■ What you are asked to do
The answer must consist only of the lines from the line with "(109, 998) none" to the line with "[525,310,618,335] 自定义的 ->", both included, exactly as they stand below.
++++++++++
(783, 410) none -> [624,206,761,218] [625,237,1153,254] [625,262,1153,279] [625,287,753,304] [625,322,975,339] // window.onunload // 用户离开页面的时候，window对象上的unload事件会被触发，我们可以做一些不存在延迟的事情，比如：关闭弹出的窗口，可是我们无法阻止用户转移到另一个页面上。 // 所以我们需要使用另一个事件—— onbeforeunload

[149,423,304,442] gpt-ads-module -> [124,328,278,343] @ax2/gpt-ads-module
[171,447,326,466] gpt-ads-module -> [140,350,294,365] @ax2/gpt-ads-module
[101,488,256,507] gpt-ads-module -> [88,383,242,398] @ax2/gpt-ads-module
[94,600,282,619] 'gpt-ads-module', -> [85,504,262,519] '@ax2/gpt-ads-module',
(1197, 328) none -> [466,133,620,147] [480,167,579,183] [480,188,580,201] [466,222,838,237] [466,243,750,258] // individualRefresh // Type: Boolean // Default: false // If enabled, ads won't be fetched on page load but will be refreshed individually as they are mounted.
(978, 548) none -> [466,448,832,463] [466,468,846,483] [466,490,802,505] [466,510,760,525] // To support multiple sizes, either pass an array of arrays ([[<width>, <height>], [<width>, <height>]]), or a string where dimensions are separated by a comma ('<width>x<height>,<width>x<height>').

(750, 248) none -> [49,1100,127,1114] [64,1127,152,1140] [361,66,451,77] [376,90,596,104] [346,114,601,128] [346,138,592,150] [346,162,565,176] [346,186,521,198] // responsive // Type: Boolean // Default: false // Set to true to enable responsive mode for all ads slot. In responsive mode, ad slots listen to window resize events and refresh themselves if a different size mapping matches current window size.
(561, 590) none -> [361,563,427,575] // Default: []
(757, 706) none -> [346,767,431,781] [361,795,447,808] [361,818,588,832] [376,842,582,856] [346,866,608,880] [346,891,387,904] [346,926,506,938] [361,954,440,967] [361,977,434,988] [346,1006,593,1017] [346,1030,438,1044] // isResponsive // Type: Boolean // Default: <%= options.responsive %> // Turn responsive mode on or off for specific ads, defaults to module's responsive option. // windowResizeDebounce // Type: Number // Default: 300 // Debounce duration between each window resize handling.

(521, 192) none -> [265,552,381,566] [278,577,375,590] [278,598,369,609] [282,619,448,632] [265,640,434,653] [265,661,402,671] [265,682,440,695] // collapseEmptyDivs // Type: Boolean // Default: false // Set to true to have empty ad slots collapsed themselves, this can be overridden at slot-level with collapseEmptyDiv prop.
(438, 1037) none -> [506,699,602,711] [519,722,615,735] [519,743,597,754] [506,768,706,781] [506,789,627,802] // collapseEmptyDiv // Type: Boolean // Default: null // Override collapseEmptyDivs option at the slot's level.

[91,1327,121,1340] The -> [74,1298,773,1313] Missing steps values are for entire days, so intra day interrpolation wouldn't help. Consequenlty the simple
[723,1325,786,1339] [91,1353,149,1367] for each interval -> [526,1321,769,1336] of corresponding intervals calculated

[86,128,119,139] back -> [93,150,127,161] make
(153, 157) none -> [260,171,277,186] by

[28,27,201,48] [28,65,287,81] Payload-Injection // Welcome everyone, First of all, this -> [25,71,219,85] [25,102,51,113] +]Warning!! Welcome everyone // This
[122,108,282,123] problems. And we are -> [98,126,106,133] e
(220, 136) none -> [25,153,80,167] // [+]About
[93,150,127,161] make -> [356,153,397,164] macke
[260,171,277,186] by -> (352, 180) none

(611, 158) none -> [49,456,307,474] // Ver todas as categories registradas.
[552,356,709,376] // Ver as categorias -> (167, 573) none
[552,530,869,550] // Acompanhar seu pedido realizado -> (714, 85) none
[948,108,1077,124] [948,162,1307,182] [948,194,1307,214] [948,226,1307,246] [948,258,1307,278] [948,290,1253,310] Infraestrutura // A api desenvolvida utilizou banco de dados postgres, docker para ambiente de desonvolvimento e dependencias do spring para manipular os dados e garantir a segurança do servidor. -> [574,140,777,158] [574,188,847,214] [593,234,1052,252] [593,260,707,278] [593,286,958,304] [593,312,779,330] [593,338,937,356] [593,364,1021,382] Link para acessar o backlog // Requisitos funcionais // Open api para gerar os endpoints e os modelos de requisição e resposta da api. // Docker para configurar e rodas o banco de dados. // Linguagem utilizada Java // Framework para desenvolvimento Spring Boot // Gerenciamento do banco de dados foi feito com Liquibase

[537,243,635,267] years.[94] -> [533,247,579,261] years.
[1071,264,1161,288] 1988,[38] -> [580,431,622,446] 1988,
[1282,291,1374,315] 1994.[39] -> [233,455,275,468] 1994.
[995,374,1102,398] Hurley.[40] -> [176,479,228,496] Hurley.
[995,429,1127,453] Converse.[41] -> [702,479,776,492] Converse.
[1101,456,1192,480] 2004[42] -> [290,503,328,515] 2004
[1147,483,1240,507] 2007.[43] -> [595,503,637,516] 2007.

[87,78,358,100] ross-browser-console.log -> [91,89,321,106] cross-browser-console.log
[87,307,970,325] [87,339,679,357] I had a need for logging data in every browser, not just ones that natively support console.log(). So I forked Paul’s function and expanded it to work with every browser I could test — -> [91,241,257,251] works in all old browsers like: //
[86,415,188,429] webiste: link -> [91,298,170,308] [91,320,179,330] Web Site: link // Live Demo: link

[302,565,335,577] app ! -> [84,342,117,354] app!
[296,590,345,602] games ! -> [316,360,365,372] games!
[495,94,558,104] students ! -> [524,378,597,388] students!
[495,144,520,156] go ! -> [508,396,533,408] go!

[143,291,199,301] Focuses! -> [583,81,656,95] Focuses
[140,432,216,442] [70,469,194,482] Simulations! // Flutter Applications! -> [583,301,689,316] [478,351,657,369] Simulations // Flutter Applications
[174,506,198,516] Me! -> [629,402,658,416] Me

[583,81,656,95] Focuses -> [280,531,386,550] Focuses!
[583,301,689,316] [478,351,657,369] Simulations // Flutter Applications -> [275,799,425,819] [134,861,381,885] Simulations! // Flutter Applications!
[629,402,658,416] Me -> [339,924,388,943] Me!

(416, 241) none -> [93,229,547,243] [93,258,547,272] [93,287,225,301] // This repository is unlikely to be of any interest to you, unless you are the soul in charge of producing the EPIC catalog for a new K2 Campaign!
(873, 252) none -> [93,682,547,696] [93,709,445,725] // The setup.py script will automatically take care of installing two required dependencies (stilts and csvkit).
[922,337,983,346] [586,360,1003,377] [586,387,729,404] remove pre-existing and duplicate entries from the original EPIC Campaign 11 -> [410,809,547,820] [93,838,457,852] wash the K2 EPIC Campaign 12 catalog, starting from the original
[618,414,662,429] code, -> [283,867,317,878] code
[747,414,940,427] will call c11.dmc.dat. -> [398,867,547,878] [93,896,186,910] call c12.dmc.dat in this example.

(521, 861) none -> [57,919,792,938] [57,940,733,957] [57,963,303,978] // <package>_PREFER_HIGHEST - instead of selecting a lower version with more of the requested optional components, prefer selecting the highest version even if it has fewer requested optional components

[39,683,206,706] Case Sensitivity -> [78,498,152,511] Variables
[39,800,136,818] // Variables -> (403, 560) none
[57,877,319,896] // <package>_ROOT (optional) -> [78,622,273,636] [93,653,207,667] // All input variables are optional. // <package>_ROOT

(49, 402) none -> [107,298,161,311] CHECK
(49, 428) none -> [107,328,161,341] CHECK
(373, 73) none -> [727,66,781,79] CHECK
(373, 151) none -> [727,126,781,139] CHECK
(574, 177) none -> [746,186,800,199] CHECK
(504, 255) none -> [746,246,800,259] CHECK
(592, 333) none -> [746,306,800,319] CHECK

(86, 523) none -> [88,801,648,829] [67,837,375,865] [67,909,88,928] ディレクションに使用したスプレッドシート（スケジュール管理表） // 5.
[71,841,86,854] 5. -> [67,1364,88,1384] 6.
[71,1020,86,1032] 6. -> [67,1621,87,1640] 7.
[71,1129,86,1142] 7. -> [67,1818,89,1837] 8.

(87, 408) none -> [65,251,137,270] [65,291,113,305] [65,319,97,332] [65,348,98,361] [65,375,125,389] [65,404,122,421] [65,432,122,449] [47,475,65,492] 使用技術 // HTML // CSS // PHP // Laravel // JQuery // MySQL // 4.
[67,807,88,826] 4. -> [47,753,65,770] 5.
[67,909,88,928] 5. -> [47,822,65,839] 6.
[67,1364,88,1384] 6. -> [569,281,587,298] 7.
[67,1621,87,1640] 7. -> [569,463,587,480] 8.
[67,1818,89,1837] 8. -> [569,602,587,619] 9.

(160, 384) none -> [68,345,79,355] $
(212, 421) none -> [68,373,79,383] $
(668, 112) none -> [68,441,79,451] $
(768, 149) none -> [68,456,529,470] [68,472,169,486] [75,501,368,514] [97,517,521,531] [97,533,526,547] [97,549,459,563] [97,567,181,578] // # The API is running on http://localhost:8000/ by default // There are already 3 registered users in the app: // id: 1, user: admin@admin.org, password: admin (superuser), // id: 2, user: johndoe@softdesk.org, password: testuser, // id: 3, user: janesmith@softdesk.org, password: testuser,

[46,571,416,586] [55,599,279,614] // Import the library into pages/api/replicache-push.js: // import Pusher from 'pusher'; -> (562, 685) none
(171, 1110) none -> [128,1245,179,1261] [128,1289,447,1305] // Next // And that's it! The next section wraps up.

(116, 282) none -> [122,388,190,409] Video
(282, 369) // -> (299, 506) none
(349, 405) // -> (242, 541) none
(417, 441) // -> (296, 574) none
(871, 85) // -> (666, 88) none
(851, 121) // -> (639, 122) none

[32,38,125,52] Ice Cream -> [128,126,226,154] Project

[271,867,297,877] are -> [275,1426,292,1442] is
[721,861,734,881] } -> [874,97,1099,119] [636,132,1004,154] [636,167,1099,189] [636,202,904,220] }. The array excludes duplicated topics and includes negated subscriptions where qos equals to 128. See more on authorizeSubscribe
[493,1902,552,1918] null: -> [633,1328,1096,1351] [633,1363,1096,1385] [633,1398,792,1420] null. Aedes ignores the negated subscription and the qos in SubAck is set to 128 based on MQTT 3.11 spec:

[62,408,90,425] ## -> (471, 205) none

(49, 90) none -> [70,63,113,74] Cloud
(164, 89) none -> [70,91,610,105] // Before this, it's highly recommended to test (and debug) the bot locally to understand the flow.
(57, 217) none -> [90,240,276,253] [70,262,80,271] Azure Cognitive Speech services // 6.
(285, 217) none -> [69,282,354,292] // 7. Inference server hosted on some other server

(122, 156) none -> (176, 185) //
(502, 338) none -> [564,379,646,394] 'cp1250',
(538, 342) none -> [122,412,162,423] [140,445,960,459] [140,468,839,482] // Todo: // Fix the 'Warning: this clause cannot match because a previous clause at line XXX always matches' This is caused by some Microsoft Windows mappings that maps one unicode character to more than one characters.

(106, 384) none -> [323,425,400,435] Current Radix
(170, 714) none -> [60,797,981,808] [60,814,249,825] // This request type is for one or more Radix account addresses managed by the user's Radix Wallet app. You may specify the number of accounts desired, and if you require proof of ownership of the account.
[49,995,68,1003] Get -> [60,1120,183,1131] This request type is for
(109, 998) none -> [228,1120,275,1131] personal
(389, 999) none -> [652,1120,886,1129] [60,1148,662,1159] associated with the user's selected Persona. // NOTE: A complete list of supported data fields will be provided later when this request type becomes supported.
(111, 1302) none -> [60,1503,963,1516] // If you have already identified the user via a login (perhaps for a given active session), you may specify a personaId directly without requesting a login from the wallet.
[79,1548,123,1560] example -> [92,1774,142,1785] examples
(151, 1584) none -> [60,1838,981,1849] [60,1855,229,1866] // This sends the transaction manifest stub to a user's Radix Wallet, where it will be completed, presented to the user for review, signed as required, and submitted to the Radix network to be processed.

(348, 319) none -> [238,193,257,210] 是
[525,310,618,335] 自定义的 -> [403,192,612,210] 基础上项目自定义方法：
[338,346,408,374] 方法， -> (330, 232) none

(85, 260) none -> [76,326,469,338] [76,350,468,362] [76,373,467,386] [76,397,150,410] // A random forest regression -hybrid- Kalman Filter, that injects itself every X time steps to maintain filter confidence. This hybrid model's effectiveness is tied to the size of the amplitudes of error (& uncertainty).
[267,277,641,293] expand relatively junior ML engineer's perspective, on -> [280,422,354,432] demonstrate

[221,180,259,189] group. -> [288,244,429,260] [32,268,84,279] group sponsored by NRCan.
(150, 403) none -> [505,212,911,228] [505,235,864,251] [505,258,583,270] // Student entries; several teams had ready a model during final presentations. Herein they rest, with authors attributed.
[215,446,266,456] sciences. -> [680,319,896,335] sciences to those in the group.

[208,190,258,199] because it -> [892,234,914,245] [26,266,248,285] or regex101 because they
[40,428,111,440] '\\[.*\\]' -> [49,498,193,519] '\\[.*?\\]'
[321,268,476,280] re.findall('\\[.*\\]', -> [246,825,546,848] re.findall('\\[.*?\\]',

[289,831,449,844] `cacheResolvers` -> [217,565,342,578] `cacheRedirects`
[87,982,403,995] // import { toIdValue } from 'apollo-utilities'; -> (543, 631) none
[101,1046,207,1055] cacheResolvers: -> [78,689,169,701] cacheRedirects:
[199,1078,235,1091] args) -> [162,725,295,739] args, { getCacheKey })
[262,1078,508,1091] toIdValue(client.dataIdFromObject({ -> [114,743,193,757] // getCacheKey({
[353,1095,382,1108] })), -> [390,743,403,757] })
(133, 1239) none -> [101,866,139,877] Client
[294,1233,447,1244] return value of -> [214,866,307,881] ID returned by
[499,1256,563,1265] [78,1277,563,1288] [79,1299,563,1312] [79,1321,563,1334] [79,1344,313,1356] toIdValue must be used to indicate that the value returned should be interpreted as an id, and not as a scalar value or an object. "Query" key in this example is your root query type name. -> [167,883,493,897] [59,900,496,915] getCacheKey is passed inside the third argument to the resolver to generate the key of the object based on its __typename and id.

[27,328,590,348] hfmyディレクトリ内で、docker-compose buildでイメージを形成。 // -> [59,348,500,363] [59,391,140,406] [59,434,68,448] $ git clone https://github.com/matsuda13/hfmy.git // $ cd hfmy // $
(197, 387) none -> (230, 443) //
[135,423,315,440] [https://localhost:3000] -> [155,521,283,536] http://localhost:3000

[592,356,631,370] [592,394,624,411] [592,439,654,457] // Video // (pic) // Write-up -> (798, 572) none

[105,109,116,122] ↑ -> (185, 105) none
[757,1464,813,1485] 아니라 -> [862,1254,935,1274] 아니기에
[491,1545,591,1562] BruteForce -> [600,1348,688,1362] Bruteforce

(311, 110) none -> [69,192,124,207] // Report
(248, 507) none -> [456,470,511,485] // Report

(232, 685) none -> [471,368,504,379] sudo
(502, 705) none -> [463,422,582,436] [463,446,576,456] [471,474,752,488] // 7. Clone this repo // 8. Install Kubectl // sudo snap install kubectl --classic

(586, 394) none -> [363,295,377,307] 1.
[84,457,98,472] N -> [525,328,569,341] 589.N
++++++++++
■ Answer box
(109, 998) none -> [228,1120,275,1131] personal
(389, 999) none -> [652,1120,886,1129] [60,1148,662,1159] associated with the user's selected Persona. // NOTE: A complete list of supported data fields will be provided later when this request type becomes supported.
(111, 1302) none -> [60,1503,963,1516] // If you have already identified the user via a login (perhaps for a given active session), you may specify a personaId directly without requesting a login from the wallet.
[79,1548,123,1560] example -> [92,1774,142,1785] examples
(151, 1584) none -> [60,1838,981,1849] [60,1855,229,1866] // This sends the transaction manifest stub to a user's Radix Wallet, where it will be completed, presented to the user for review, signed as required, and submitted to the Radix network to be processed.

(348, 319) none -> [238,193,257,210] 是
[525,310,618,335] 自定义的 -> [403,192,612,210] 基础上项目自定义方法：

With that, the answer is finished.